Warren Buffett sees the self-driving technology as a threat to auto-insurance business.
He made interesting comments about self-driving vehicles and trucks at Berkshire Hathaway’s annual meeting on Saturday.
According to the billionaire, making safe self-driving vehicles is a good thing for the world, but it would hurt Berkshire Hathaway and other companies.
“If they make the world safer it’s going to be a very good thing, but it won’t be a good thing for auto insurers,” Buffett was quoted as saying by Yahoo Finance and Business Insider.

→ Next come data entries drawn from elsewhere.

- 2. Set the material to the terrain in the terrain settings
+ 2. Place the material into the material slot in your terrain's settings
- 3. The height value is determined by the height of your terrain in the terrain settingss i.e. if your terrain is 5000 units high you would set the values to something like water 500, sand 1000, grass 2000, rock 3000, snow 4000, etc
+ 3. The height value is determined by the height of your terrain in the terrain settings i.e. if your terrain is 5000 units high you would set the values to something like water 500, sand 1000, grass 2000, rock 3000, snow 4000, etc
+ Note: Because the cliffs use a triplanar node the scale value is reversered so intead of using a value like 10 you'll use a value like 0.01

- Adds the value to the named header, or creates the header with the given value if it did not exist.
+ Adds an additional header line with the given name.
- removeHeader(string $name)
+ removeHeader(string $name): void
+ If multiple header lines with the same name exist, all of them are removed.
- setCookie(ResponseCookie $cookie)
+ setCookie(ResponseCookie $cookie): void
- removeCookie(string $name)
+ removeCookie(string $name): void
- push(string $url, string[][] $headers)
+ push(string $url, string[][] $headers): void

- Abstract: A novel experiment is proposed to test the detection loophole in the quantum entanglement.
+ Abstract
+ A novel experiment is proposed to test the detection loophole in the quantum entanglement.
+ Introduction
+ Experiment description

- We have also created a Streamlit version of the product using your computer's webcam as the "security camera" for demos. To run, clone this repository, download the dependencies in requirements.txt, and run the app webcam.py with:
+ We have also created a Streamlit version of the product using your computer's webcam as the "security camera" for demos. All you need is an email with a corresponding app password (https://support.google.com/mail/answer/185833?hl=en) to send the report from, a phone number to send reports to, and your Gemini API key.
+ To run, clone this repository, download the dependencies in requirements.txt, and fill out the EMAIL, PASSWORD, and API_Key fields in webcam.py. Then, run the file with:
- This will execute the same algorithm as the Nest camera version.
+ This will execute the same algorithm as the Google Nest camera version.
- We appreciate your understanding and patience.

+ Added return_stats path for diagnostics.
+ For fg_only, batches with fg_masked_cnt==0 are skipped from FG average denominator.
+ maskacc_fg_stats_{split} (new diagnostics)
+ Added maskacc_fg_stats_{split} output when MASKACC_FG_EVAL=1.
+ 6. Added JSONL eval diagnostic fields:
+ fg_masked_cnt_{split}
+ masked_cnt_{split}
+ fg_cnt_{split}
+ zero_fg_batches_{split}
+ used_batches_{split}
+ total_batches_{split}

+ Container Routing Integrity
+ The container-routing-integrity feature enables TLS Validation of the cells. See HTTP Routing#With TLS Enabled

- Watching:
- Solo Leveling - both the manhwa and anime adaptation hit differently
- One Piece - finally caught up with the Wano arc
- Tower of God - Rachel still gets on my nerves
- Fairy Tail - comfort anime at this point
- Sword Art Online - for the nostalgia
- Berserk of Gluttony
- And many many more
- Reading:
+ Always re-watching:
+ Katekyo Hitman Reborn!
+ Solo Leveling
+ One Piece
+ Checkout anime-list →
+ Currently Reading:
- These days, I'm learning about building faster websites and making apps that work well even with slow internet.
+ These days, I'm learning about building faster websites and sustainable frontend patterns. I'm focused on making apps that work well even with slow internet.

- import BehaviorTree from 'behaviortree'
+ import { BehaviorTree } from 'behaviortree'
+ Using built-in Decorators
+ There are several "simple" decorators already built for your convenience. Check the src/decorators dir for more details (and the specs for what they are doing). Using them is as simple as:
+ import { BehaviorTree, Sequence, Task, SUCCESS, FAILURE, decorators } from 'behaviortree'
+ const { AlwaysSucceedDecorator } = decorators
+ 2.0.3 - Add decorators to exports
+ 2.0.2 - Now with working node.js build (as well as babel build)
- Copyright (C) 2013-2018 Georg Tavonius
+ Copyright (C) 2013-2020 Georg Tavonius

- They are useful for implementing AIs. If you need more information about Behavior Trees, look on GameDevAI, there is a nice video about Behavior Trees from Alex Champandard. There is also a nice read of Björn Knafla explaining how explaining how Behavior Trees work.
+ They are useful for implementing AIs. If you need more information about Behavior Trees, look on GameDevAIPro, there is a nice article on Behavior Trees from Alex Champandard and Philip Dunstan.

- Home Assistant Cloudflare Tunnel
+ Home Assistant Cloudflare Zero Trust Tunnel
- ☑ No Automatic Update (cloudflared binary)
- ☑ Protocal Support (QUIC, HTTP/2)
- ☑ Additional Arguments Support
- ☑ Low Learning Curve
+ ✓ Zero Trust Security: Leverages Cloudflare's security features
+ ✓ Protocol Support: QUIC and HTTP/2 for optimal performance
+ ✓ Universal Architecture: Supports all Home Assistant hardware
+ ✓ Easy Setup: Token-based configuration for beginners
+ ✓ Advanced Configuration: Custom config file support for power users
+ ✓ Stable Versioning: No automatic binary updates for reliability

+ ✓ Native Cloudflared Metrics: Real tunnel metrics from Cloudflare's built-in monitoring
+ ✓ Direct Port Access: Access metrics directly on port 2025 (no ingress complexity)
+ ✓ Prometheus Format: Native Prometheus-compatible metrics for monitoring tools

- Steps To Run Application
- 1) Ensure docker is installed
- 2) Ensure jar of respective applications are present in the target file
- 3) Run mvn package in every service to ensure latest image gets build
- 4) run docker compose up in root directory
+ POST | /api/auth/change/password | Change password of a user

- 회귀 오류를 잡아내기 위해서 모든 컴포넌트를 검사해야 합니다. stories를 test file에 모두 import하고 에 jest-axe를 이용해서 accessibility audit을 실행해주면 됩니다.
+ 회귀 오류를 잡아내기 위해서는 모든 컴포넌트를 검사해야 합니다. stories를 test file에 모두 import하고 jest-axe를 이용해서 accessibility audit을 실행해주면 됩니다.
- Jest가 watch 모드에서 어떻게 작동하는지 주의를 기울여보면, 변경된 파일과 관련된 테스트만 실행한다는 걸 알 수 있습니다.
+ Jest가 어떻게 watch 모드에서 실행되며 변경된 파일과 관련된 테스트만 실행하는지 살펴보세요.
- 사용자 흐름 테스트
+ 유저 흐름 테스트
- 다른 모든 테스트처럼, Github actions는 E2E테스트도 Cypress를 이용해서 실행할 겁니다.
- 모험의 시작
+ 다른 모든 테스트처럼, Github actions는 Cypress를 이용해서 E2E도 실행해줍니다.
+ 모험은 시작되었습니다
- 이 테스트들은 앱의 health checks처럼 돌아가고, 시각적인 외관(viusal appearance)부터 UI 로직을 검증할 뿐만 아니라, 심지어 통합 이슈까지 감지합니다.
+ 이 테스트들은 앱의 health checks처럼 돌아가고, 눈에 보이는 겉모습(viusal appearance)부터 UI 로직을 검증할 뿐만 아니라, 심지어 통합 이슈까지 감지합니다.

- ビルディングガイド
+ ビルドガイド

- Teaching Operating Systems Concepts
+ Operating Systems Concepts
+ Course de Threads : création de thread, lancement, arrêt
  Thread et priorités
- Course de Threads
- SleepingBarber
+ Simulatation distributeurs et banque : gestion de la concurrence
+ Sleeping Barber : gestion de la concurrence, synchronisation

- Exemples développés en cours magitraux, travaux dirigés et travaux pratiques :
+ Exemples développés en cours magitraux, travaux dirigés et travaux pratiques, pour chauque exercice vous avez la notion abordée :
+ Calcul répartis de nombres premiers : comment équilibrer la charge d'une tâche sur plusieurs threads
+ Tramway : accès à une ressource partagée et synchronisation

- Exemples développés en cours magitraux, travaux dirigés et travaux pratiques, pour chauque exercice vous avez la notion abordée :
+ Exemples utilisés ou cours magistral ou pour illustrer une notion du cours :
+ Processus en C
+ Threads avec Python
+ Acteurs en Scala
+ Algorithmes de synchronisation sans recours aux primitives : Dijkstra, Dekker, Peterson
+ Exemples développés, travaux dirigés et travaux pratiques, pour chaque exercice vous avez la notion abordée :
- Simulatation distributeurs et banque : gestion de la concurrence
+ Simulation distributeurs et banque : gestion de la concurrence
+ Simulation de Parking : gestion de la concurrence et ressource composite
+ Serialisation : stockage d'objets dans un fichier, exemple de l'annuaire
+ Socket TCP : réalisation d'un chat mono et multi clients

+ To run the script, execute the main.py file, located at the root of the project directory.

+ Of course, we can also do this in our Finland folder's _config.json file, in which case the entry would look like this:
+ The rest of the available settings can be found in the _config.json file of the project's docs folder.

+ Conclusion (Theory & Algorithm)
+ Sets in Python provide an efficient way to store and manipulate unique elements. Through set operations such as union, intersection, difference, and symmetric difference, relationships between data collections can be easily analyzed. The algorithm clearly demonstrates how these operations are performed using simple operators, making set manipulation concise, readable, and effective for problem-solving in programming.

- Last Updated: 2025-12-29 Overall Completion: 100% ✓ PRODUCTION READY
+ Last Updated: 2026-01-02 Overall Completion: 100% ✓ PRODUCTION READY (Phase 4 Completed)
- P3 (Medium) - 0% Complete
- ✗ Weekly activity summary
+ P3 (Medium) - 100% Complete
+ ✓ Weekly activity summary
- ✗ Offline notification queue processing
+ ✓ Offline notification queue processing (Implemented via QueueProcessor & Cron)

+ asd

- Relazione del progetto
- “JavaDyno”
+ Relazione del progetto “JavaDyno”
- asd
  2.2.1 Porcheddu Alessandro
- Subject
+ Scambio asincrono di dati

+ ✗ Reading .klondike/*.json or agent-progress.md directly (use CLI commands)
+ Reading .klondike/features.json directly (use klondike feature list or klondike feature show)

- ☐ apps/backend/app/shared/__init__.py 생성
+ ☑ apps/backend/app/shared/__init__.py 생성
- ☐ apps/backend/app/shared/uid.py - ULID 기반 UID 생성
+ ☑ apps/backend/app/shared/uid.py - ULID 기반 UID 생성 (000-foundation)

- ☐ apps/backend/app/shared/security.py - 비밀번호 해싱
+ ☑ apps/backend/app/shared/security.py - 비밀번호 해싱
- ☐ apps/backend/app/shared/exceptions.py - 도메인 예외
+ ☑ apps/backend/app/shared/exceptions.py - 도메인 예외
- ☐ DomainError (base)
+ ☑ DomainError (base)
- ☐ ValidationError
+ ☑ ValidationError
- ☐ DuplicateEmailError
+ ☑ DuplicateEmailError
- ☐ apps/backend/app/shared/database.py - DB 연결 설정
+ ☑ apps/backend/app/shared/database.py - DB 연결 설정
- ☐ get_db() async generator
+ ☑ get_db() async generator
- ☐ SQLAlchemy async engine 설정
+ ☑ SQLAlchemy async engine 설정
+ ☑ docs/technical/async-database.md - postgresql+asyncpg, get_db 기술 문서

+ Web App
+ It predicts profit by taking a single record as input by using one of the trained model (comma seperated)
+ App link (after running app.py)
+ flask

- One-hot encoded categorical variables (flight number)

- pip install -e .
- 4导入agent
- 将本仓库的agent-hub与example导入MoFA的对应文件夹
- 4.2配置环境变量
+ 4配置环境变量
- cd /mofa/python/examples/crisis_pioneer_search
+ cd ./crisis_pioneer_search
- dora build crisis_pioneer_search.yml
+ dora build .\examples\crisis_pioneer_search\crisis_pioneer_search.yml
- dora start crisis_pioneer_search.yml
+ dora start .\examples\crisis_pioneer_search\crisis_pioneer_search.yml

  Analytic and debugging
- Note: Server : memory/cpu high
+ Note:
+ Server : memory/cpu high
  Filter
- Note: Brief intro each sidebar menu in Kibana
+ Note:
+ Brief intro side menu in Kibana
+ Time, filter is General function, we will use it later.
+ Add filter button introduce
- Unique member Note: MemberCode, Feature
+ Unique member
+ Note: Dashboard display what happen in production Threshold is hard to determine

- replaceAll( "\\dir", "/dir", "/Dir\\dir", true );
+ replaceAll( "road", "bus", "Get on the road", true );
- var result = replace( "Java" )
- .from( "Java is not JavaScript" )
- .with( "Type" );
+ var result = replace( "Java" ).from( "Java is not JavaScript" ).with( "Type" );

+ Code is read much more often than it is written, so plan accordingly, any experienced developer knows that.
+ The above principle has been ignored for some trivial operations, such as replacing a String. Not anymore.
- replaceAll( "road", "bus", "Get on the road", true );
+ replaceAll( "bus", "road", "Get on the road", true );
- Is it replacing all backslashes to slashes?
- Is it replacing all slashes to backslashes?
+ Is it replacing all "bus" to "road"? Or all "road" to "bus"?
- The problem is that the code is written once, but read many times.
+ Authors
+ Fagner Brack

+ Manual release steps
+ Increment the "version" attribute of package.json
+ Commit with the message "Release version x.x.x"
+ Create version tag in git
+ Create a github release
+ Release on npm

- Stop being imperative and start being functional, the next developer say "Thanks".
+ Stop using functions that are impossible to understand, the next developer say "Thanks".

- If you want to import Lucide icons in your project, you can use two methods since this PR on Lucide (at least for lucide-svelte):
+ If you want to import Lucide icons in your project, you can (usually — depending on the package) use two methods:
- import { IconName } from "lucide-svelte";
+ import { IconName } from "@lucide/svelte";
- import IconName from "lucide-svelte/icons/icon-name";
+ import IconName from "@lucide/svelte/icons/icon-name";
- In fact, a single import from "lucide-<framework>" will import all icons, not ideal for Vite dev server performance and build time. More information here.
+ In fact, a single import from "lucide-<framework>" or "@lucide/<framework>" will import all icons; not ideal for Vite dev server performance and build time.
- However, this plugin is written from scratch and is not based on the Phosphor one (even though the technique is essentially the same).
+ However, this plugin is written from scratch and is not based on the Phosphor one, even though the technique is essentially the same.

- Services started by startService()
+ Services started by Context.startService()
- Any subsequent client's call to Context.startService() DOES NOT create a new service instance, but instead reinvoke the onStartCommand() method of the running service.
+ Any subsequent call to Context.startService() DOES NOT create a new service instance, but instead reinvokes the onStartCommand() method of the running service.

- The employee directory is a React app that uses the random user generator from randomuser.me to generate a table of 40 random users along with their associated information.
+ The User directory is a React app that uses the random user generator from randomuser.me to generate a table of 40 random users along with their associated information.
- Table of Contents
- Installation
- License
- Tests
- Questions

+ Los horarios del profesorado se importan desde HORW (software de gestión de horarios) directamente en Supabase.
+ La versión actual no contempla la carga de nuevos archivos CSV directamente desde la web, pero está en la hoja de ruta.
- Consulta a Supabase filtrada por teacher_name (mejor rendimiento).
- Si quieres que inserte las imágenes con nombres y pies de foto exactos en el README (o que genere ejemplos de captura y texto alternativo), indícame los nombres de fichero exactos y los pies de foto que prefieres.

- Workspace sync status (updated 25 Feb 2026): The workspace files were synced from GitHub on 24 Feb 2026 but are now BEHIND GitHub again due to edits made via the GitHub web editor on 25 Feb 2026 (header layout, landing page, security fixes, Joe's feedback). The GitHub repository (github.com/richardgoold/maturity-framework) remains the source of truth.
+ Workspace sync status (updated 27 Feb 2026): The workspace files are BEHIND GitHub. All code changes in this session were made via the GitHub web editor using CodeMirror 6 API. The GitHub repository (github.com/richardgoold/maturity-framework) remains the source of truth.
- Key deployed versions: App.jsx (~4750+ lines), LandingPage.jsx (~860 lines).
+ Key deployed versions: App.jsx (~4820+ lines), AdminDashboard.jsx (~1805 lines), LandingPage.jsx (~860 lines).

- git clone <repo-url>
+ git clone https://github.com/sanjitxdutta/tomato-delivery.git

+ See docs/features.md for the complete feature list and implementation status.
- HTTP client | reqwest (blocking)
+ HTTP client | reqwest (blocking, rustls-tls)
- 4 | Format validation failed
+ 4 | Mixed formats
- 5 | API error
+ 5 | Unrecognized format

The star investor added that “autonomous vehicles, widespread, would hurt us [Berkshire Hathaway] if they spread to trucks and they’d hurt our auto-insurance business.”
Safety is a Selling Point for Driverless Cars
Buffett said:
“If driverless cars became pervasive it would only be because they were safer.”
However, the billionaire noted that safe driverless cars “would mean that the overall economic cost of auto-related losses had gone down and that would drive down the premiums.”
Personally, Buffett thinks that self-driving cars “will certainly come.”
“I think they might be a long way off, but that will depend on the experience in the early months of the introduction other than test situations.”
Berkshire Hathaway Inc. (NYSE:BRK.A, NYSE:BRK.B) is engaged in various business through its subsidiaries. It owns GEICO, General Re Corp., Berkshire Hathaway Reinsurance Group, Burlington Northern Santa Fe, and Berkshire Hathaway Energy, among others.